## Problem to work on
When you reach the listing, restate it word for word, leaving nothing out.

-------- Source records --------

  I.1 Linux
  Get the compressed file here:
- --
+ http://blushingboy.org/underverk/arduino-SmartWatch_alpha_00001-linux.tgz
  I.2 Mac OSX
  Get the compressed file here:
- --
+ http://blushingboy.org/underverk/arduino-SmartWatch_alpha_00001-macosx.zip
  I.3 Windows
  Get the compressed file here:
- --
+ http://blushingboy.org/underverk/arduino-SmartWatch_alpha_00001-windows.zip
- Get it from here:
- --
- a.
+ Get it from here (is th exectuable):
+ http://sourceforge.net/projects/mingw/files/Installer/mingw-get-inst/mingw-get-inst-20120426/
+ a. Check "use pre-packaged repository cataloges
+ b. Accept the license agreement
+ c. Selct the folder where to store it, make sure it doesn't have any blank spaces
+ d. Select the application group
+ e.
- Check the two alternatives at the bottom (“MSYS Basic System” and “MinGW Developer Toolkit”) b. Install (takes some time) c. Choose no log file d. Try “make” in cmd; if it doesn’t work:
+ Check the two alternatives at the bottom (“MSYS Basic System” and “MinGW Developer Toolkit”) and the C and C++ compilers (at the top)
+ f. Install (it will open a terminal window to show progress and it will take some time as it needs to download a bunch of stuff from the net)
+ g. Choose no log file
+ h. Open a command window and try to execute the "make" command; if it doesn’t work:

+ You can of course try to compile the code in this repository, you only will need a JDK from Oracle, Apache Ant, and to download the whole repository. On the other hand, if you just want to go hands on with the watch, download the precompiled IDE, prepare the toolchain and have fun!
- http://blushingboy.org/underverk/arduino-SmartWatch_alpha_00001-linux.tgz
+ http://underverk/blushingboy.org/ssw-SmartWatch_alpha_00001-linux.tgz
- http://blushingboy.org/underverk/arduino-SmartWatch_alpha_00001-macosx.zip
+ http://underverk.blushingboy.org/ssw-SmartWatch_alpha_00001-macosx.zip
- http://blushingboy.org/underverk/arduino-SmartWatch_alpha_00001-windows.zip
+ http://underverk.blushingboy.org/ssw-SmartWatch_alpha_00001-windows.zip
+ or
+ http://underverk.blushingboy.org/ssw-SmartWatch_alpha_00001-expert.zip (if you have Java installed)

--------

## Expected output
  I.1 Linux
  Get the compressed file here:
- --
+ http://blushingboy.org/underverk/arduino-SmartWatch_alpha_00001-linux.tgz
  I.2 Mac OSX
  Get the compressed file here:
- --
+ http://blushingboy.org/underverk/arduino-SmartWatch_alpha_00001-macosx.zip
  I.3 Windows
  Get the compressed file here:
- --
+ http://blushingboy.org/underverk/arduino-SmartWatch_alpha_00001-windows.zip
- Get it from here:
- --
- a.
+ Get it from here (is th exectuable):
+ http://sourceforge.net/projects/mingw/files/Installer/mingw-get-inst/mingw-get-inst-20120426/
+ a. Check "use pre-packaged repository cataloges
+ b. Accept the license agreement
+ c. Selct the folder where to store it, make sure it doesn't have any blank spaces
+ d. Select the application group
+ e.
- Check the two alternatives at the bottom (“MSYS Basic System” and “MinGW Developer Toolkit”) b. Install (takes some time) c. Choose no log file d. Try “make” in cmd; if it doesn’t work:
+ Check the two alternatives at the bottom (“MSYS Basic System” and “MinGW Developer Toolkit”) and the C and C++ compilers (at the top)
+ f. Install (it will open a terminal window to show progress and it will take some time as it needs to download a bunch of stuff from the net)
+ g. Choose no log file
+ h. Open a command window and try to execute the "make" command; if it doesn’t work:

+ You can of course try to compile the code in this repository, you only will need a JDK from Oracle, Apache Ant, and to download the whole repository. On the other hand, if you just want to go hands on with the watch, download the precompiled IDE, prepare the toolchain and have fun!
- http://blushingboy.org/underverk/arduino-SmartWatch_alpha_00001-linux.tgz
+ http://underverk/blushingboy.org/ssw-SmartWatch_alpha_00001-linux.tgz
- http://blushingboy.org/underverk/arduino-SmartWatch_alpha_00001-macosx.zip
+ http://underverk.blushingboy.org/ssw-SmartWatch_alpha_00001-macosx.zip
- http://blushingboy.org/underverk/arduino-SmartWatch_alpha_00001-windows.zip
+ http://underverk.blushingboy.org/ssw-SmartWatch_alpha_00001-windows.zip
+ or
+ http://underverk.blushingboy.org/ssw-SmartWatch_alpha_00001-expert.zip (if you have Java installed)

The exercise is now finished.